Choosing between needing more expensive developers using cheaper computers versus having fewer, more productive ones is easy when you look at the cost. Local development is cheaper.
Policies
And then there is the legacy of policy. A business that is too rigid to change in the face of changing technologies, costs and realities has no right to survive. A business that is constrained by policy cannot evolve.
If a company wants to hang on to their developers, and get development done quicker and better, local development is the way to go. And if the only thing that’s holding the company back is a few silly written rules, er policies, burn them.
Develop Locally, Stage Nearby, Production Anywhere
Back in the 1970’s, 1980’s and early 1990’s, remote development was the norm. Because it had to be. Mainframes and server platforms were expensive and unavailable on desktops. Computers were not secure and networks were unavailable or slow. And the tools were designed for this model.

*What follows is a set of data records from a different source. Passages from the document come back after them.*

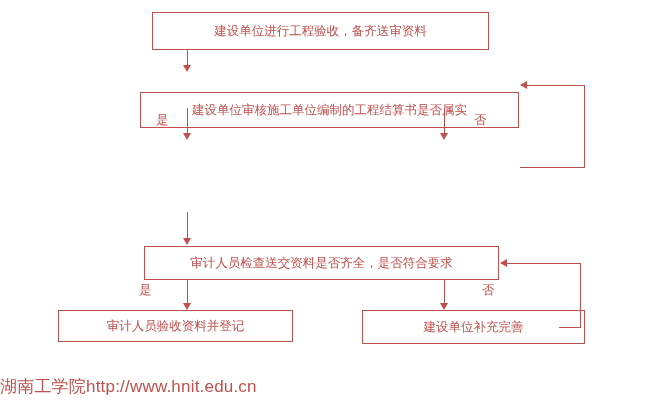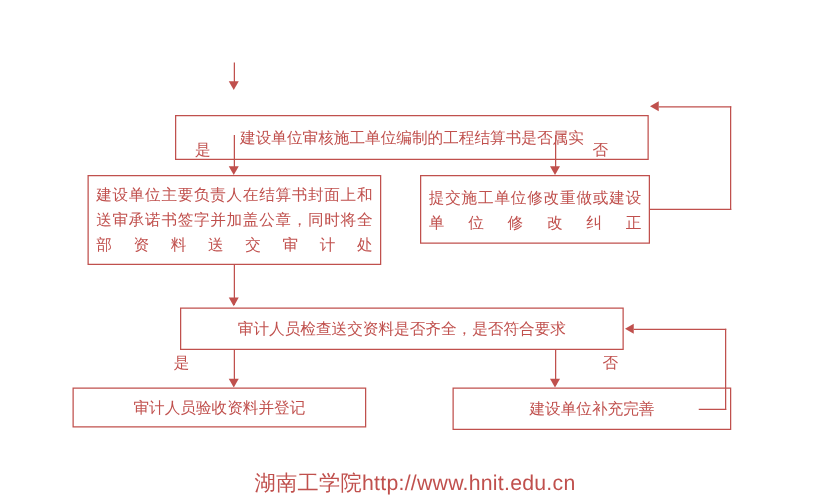"建设单位进行工程验收，备齐送审资料" div.node { html: none -> <div> <span>建设单位进行工程验收，备齐送审资料</span> </div> }
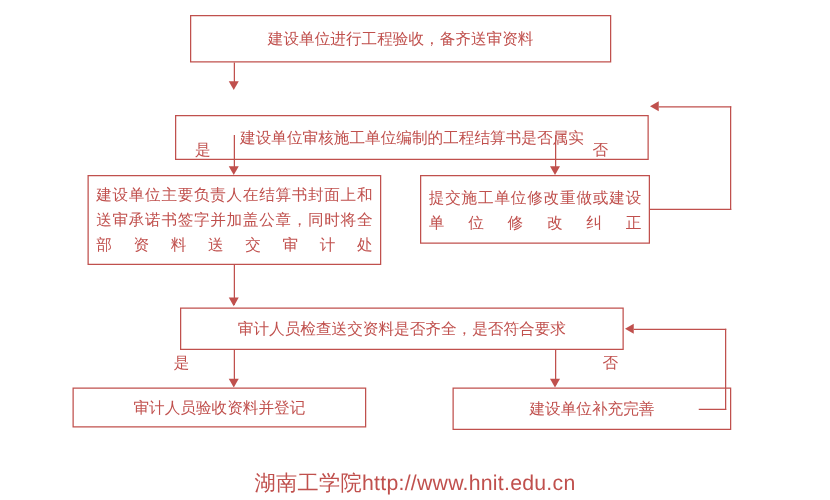"建设单位主要负责人在结算书封面上和送审承诺书签字并加盖公章，同时将全部资料送交审" div.node { html: <div> <span>建设单位主要负责人在结算书封面上和送审承诺书签字并加盖公章，同时将全部资料送交审计处</span> </div> -> none }
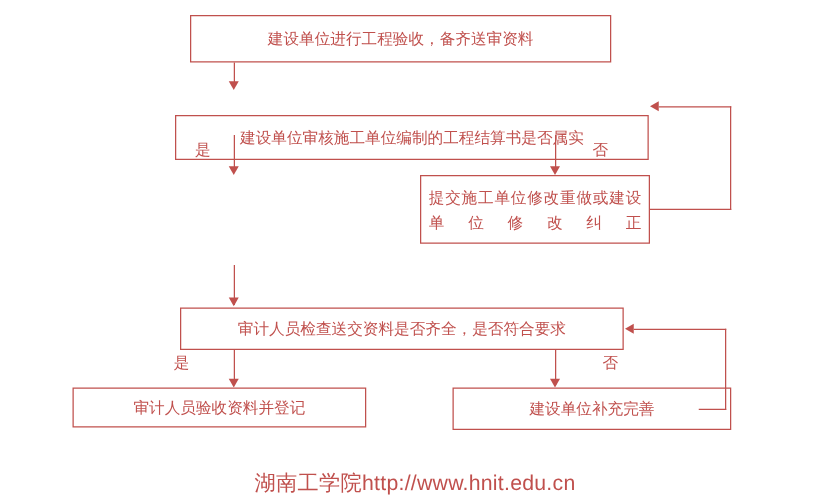"提交施工单位修改重做或建设单位修改纠正" div.node { html: <div> <span>提交施工单位修改重做或建设单位修改纠正</span> </div> -> none }
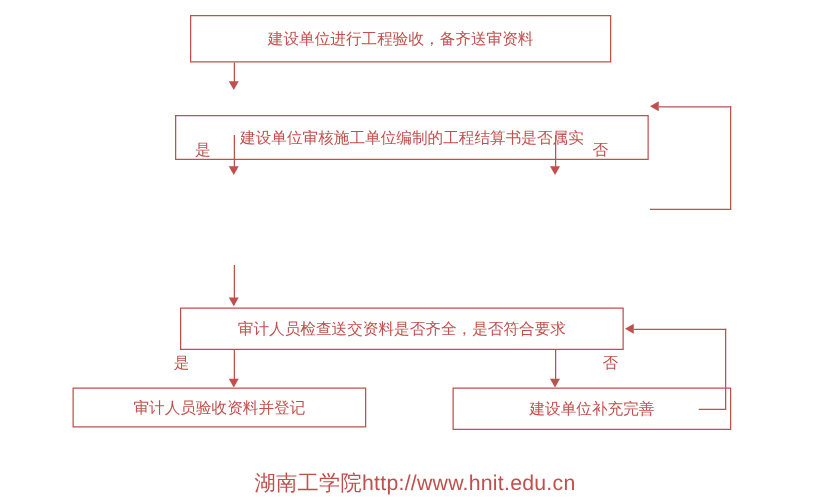"湖南工学院http://www.hnit.edu.cn" .footer { text-align: center -> left }
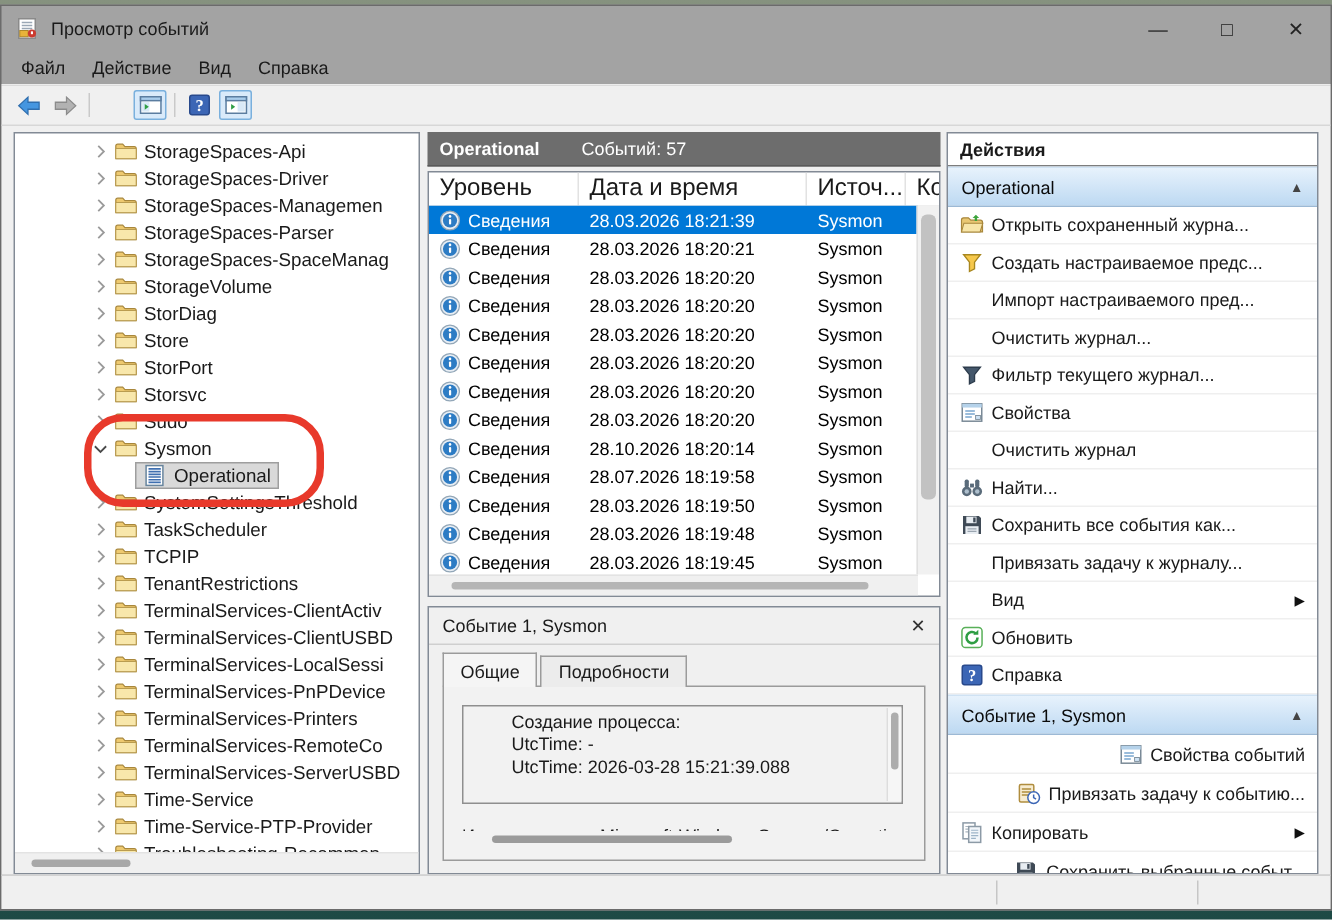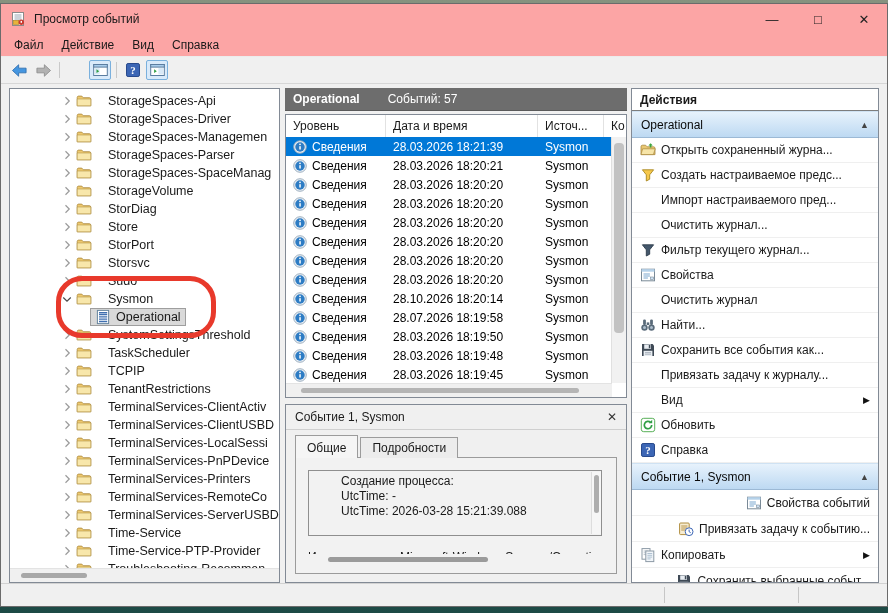"Просмотр событий" .window { background: #fca5a5 -> #a3a3a3 }
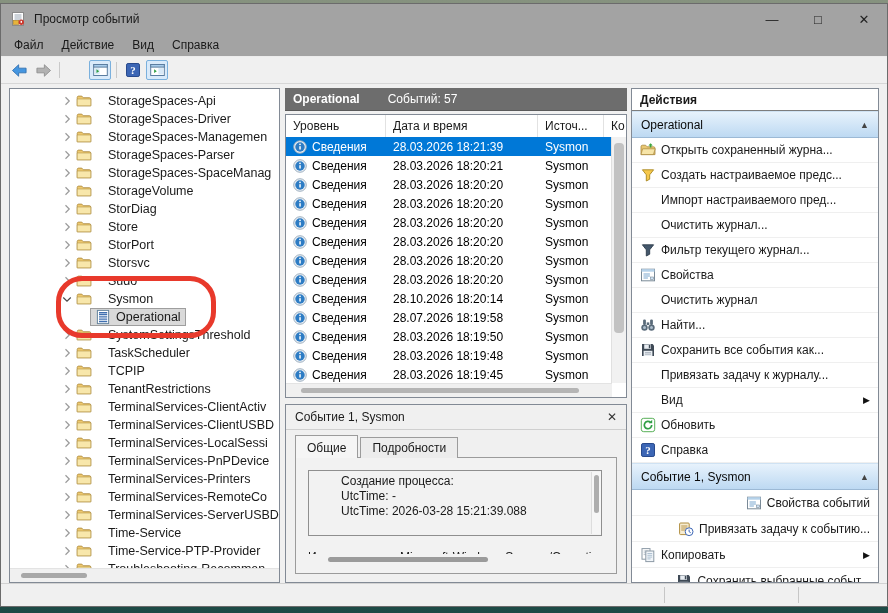"StorageSpaces-Api" .t-label { margin-left: 16px -> 4px }
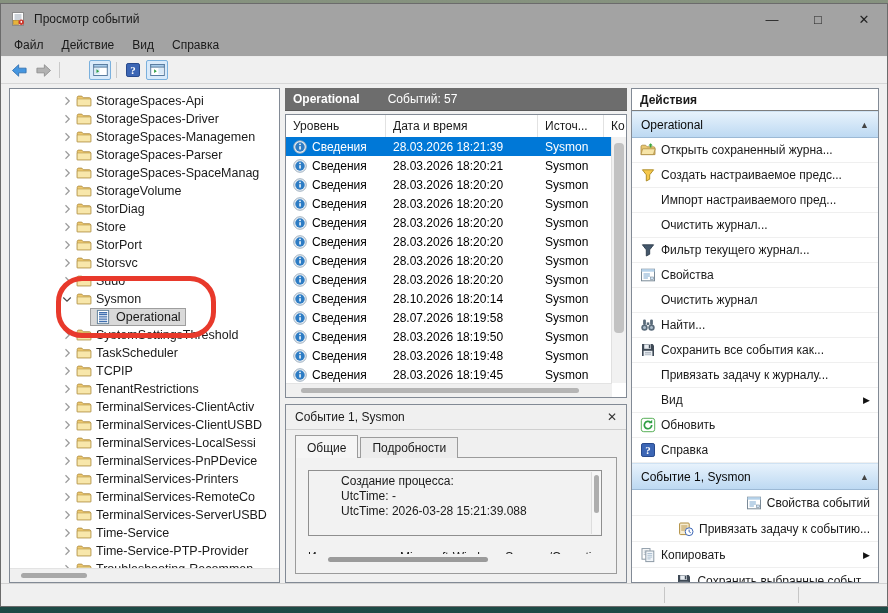"Уровень" .col { font-size: 12px -> 16px }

The downsides were the same as modern remote development: key press delays, slowdowns as other users took too many resources, layers of security and technology needed to enable remote access and all sorts of flakiness and problems. The upside, well, it was the only way to develop.
But since then we’ve moved on. A computer on every desk (and now lap and pocket) is the norm. Servers and server platforms can run on laptops as well as on big iron in production. Computers are secure and fast, encrypted networking is ubiquitous.
There is no downside to local development. The last 20 years have been spent making local development a reality. The upside is huge. Faster, anytime, anywhere, productive developers result.
There is no downside to nearby (or even local) staging. The upside is also huge. Better, faster builds, quicker identification of issues, and better testing all result.
Welcome to the 21st century. Develop Locally, Stage Nearby, Production Anywhere. Remote development’s time has passed.